As noted, when antiphase coordination is lost it is challenging to return to this pattern, because once the ‘boat’ starts oscillating at larger amplitudes it is difficult to counter these movements (Fig 2). In fact, we might consider this mechanical link to share similarities with the wall vibrations that underlay the synchronisation of two pendulum clocks as Christiaan Huygens observed in 1665. As a result of the exchange of energy through mechanical vibrations via the wall, the initially uncoordinated clocks became coordinated over time in either in-phase or antiphase coordination [51]. Relatedly, in experiments with metronomes placed on a freely moving base, transitions from antiphase to in-phase occurred (e.g., [52]—many movies are available on-line in which synchronizing of metronomes is demonstrated, of which arguably the most illustrative can be found here www.youtube.com/watch?v=yysnkY4WHyM and here www.youtube.com/watch?v=kqFc4wriBvE). In this non-living system, this is due to the mechanical coupling via a third part that can move, namely the freely moving base. It is important to recognize that while in perfect antiphase the metronomes’ movements completely cancel out the movement of the base, this does not mean that there is no coupling, or less coupling than in in-phase. In fact, in antiphase the effect of the coupling is smaller, in that the base does not move, but once it starts moving (due to some internal or external perturbation) the base movements influence the metronomes’ movements, causing them to reside into in-phase synchronization with the base and, thus, with each other. Hence, a similar mechanical interpersonal link may form a strong source for attraction to in-phase that is arguably more stringent than for perceptual coupling (cf. [28]). In line with this, our study demonstrated that transitions in between-person coordination occur not only in purely visually coupled humans [18], but also when they are mechanically linked. Similar to the metronomes, in the present experiment the movements of each rower (cf. metronome) set the ‘boat’ (cf. base) in motion (see Fig 2), thereby mechanically influencing the other crew member. In that sense, both in intra- and interpersonal coordination, mechanical coupling may be considered as a source of perturbation that requires anticipatory movements [53]. Alternatively, it may also stabilise coordination by constraining the movements of the coupled agents [33].
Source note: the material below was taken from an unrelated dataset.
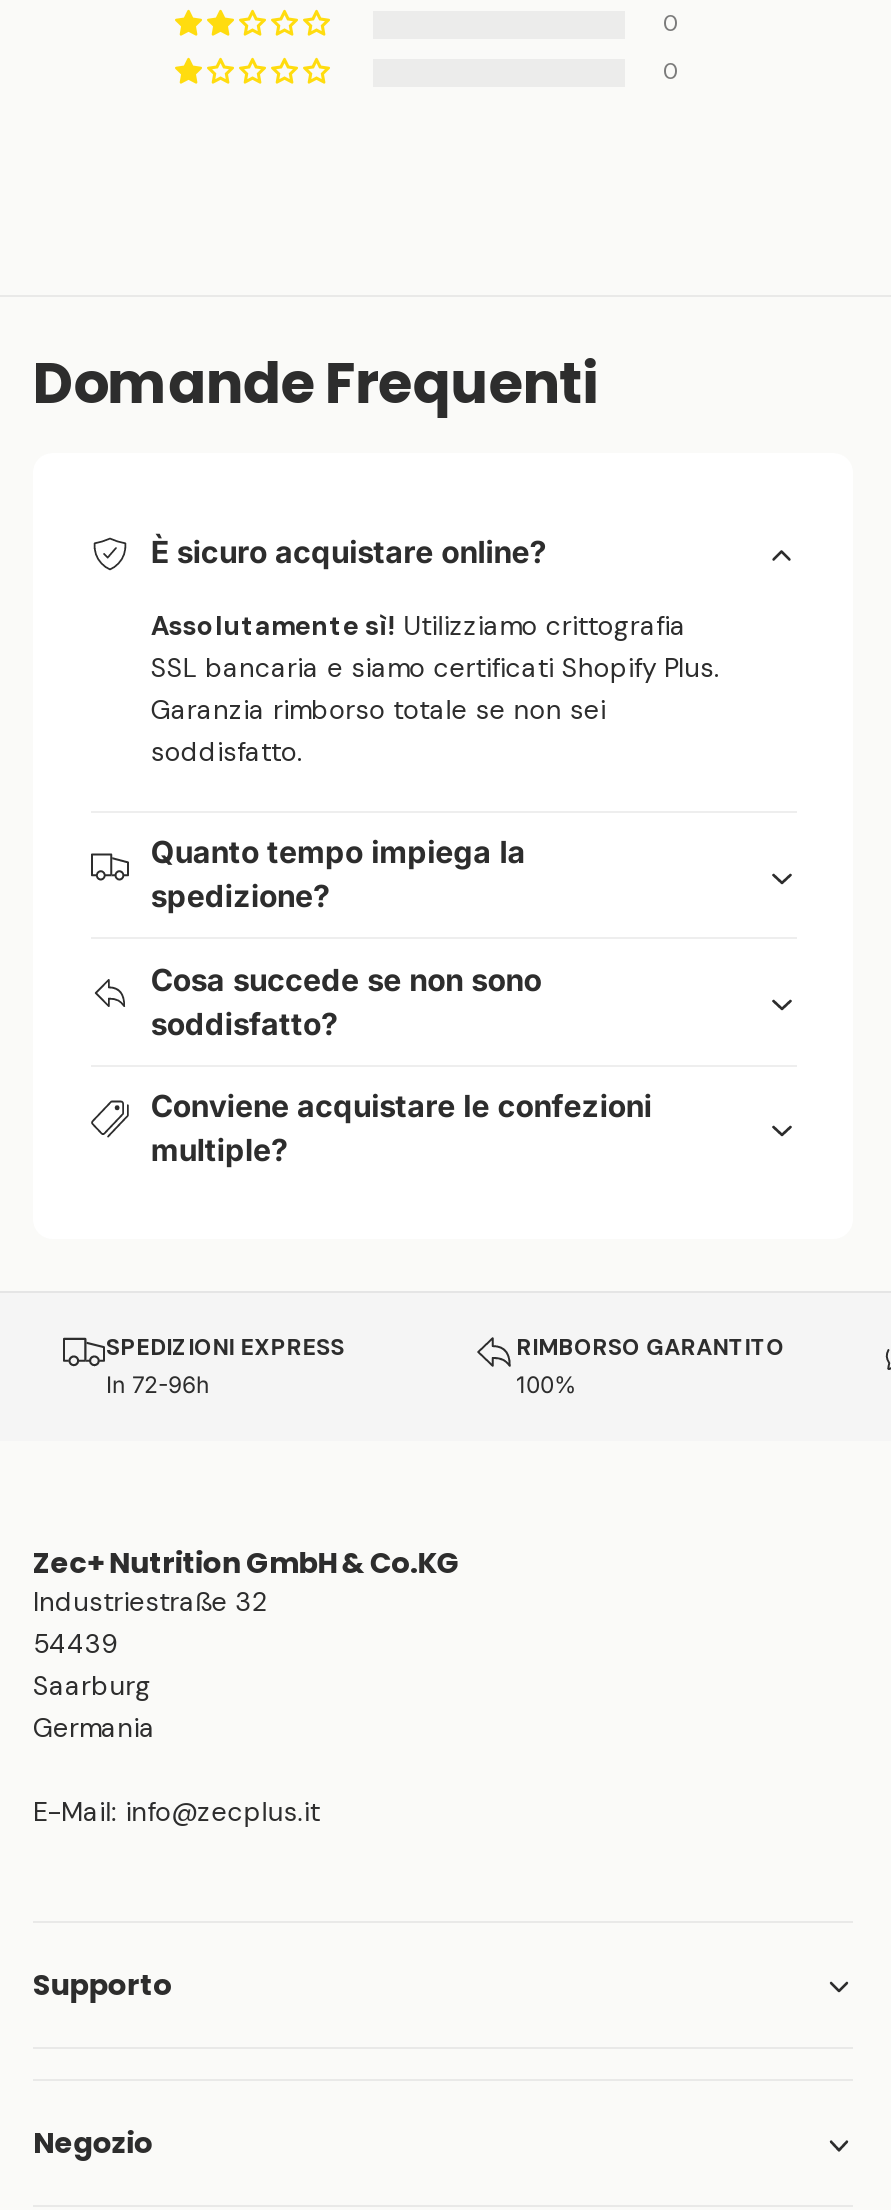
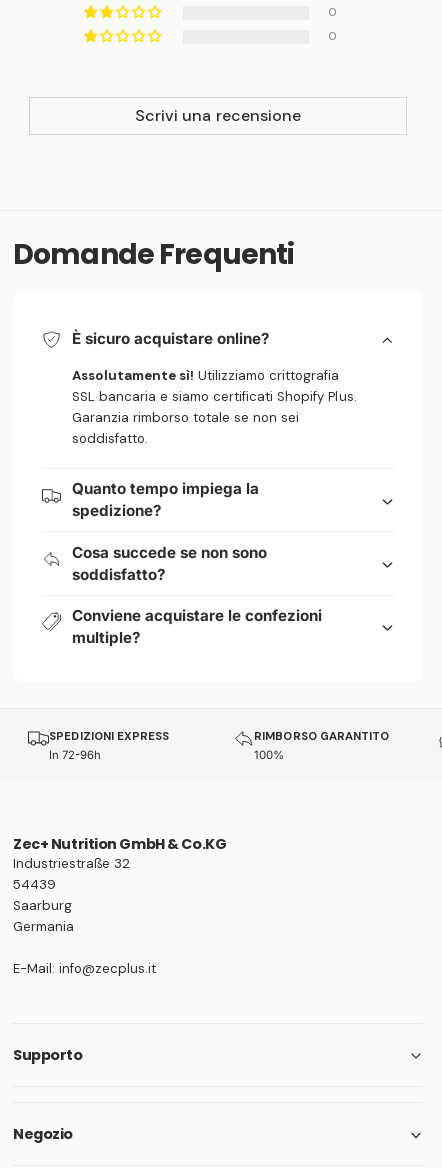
+ Scrivi una recensione
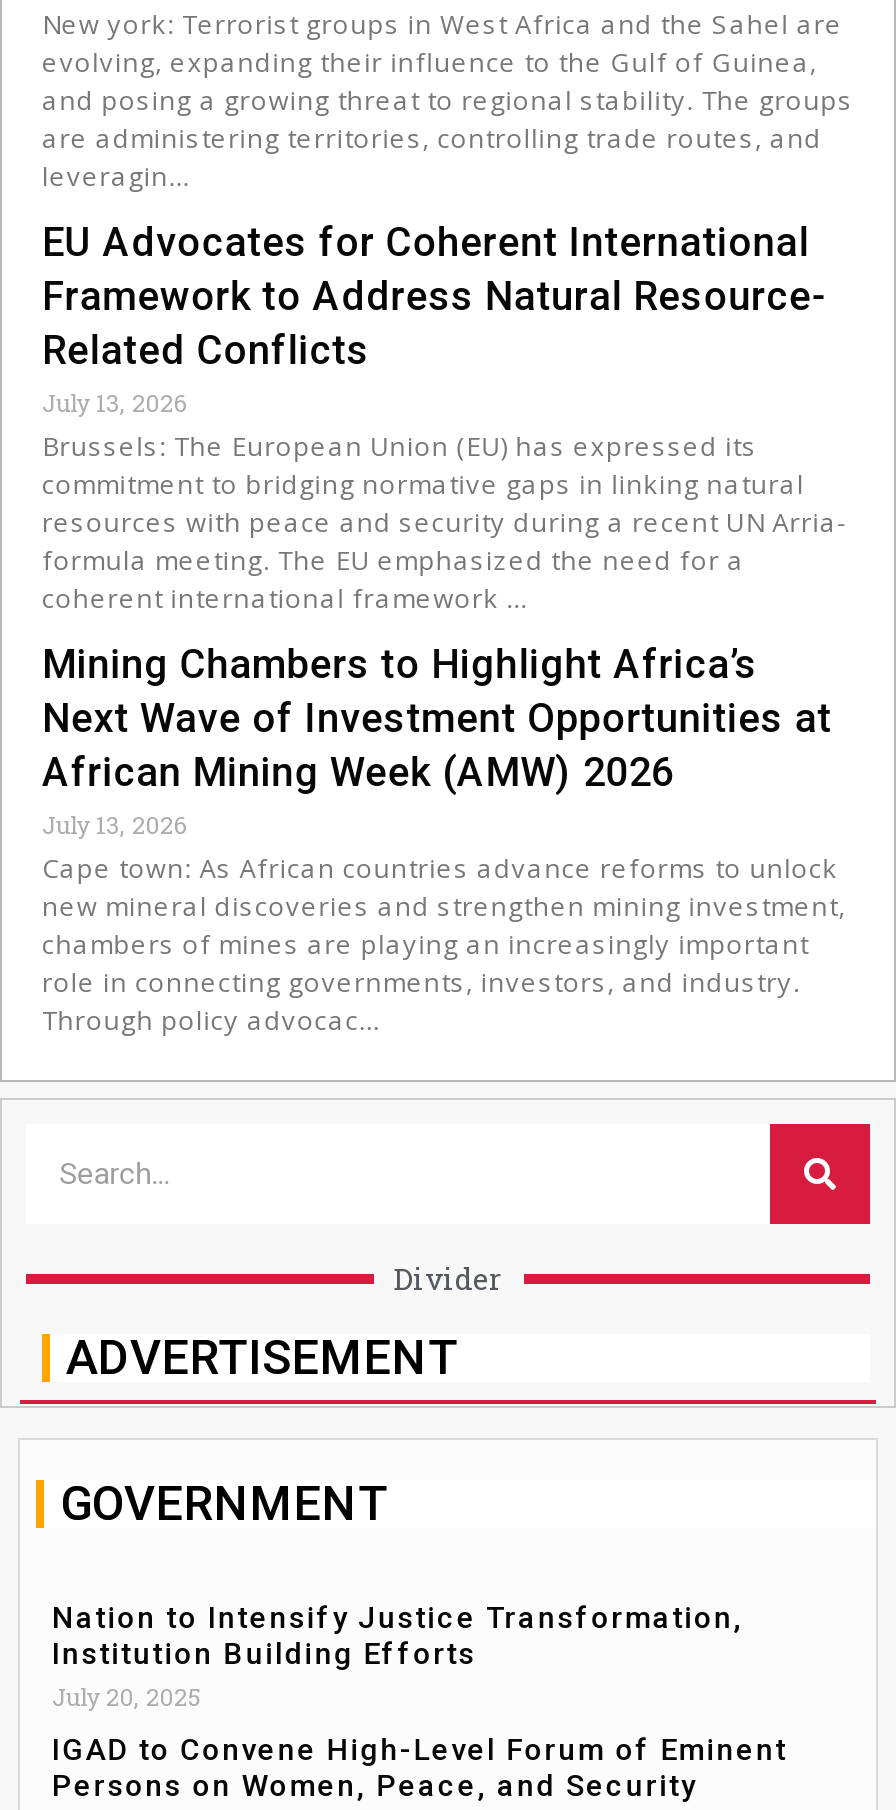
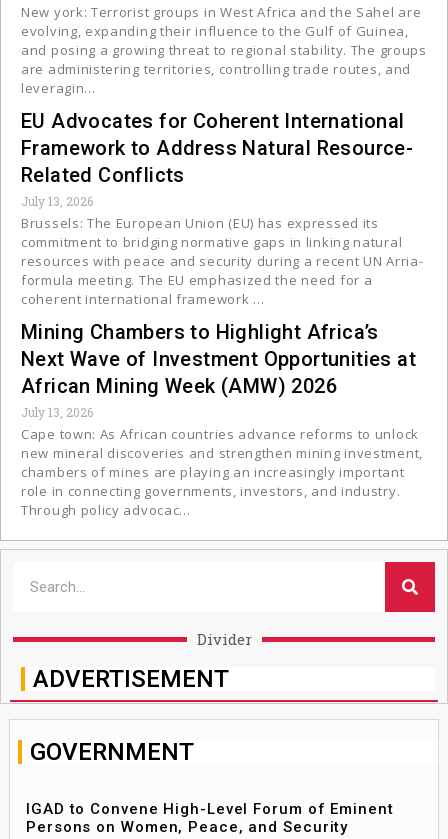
- Nation to Intensify Justice Transformation,
- Institution Building Efforts
- July 20, 2025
Movements of the ergometer system (‘boat’)

The effect of crew coordination pattern on velocity fluctuations of the ‘boat’ was evident (see e.g. Fig 7). Antiphase crew coordination resulted in a reduction of about 60% in velocity fluctuations of the ‘boat’, consistent with earlier findings [13]. Moreover, for in-phase rowing an increase in stroke rate resulted in an increase in velocity fluctuations of the ‘boat’ (cf. [12]), while this was not the case for antiphase rowing. These results suggest that the effect of antiphase crew coordination on boat velocity fluctuations becomes even more beneficial at higher stroke rates.

Generalisation to on-water rowing

Although ergometer rowing is not exactly the same as on-water rowing, the results of the present study do allow to be generalised to on-water rowing. Nevertheless, it is important to take into account that, for instance, there are no lateral and vertical (angular) movements of the boat, handles are used rather than oars (which have a certain length and weight), and oar handling technique and hydrodynamics around the blades are not present in an ergometer task. Furthermore, regarding the coupling underlying the synchronisation of the crew, in interviews rowers have reported that they use several information sources to coordinate their movements, such as the looming of the rower in front of them, the haptic channel and physical connection between rowers via the boat, and the flow of water running past the boat [54]. Evidently, the latter was not present in the ergometer setup. Nonetheless, although these issues were beyond the scope of the present study, testing crew coordination on-water is the next important step.